======== STORED DATA ========
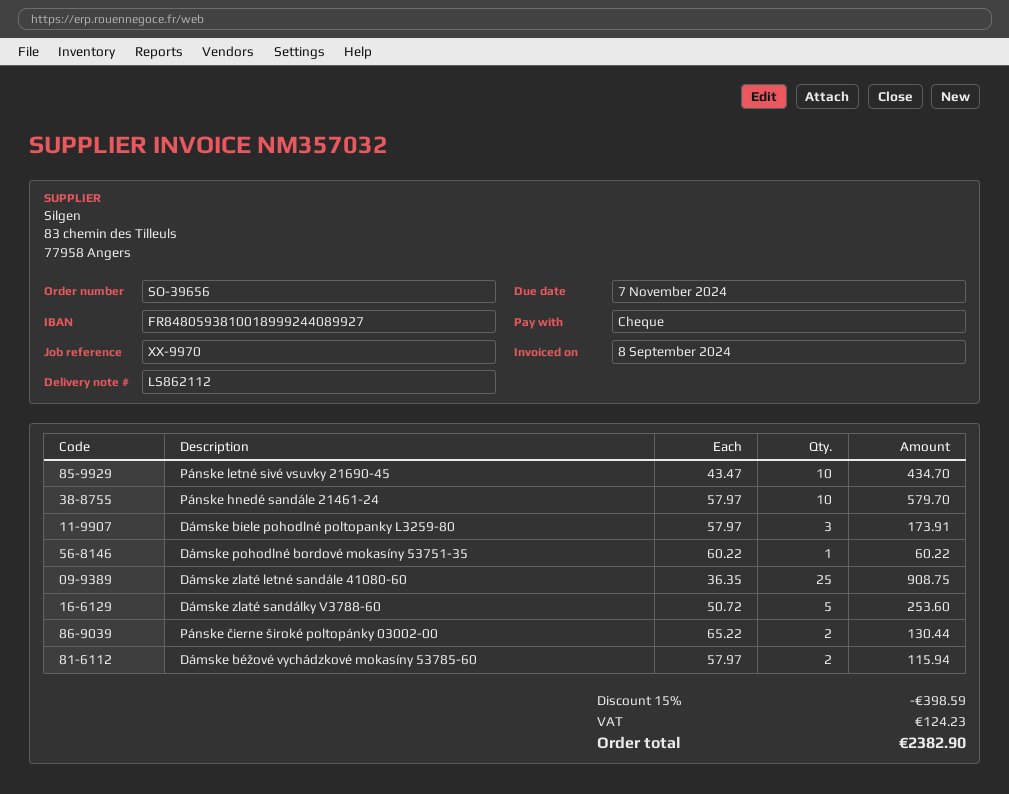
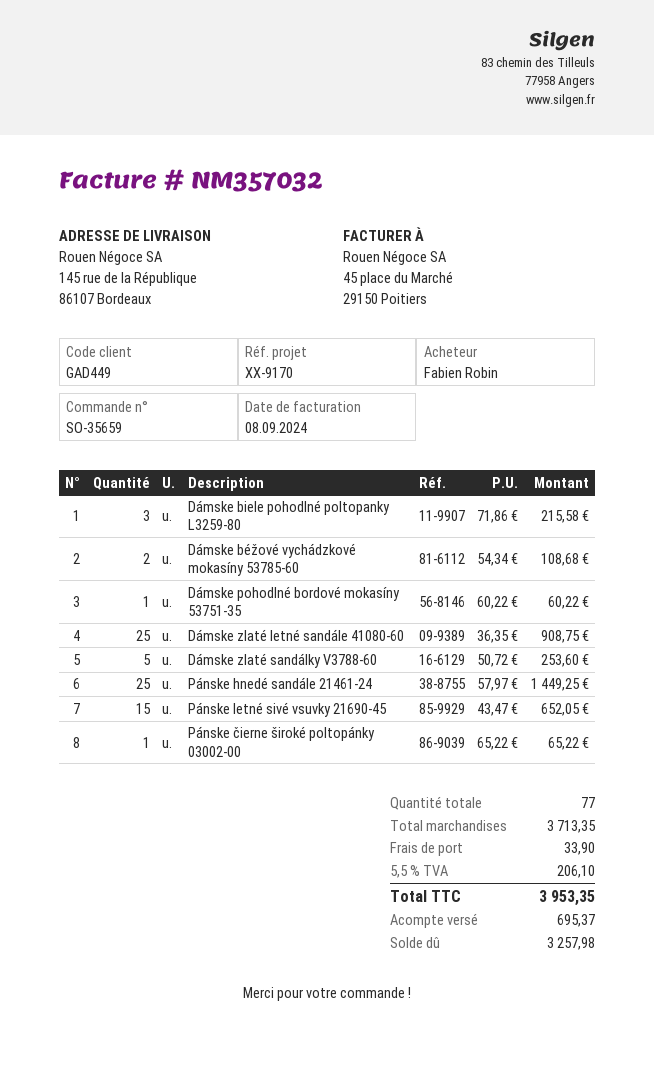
order number: SO-39656 -> SO-35659
reference: XX-9970 -> XX-9170
Pánske letné sivé vsuvky 21690-45: 10 x 43.47 = 434.70 -> 15 x 43.47 = 652.05
Pánske hnedé sandále 21461-24: 10 x 57.97 = 579.70 -> 25 x 57.97 = 1449.25
Dámske biele pohodlné poltopanky L3259-80: 3 x 57.97 = 173.91 -> 3 x 71.86 = 215.58
Pánske čierne široké poltopánky 03002-00: 2 x 65.22 = 130.44 -> 1 x 65.22 = 65.22
Dámske béžové vychádzkové mokasíny 53785-60: 2 x 57.97 = 115.94 -> 2 x 54.34 = 108.68
discount: 15% = 398.59 -> none
shipping: none -> 33.90
tax: 124.23 -> 206.10
total: 2382.90 -> 3953.35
========
__EXERCISE PROMPT__. Your answer must be an exact transcription of the lines from the one containing "discount: 15% = 398.59 -> none" through the last line of the records above, and nothing else.

__RESULT FOR THIS EXERCISE__.
discount: 15% = 398.59 -> none
shipping: none -> 33.90
tax: 124.23 -> 206.10
total: 2382.90 -> 3953.35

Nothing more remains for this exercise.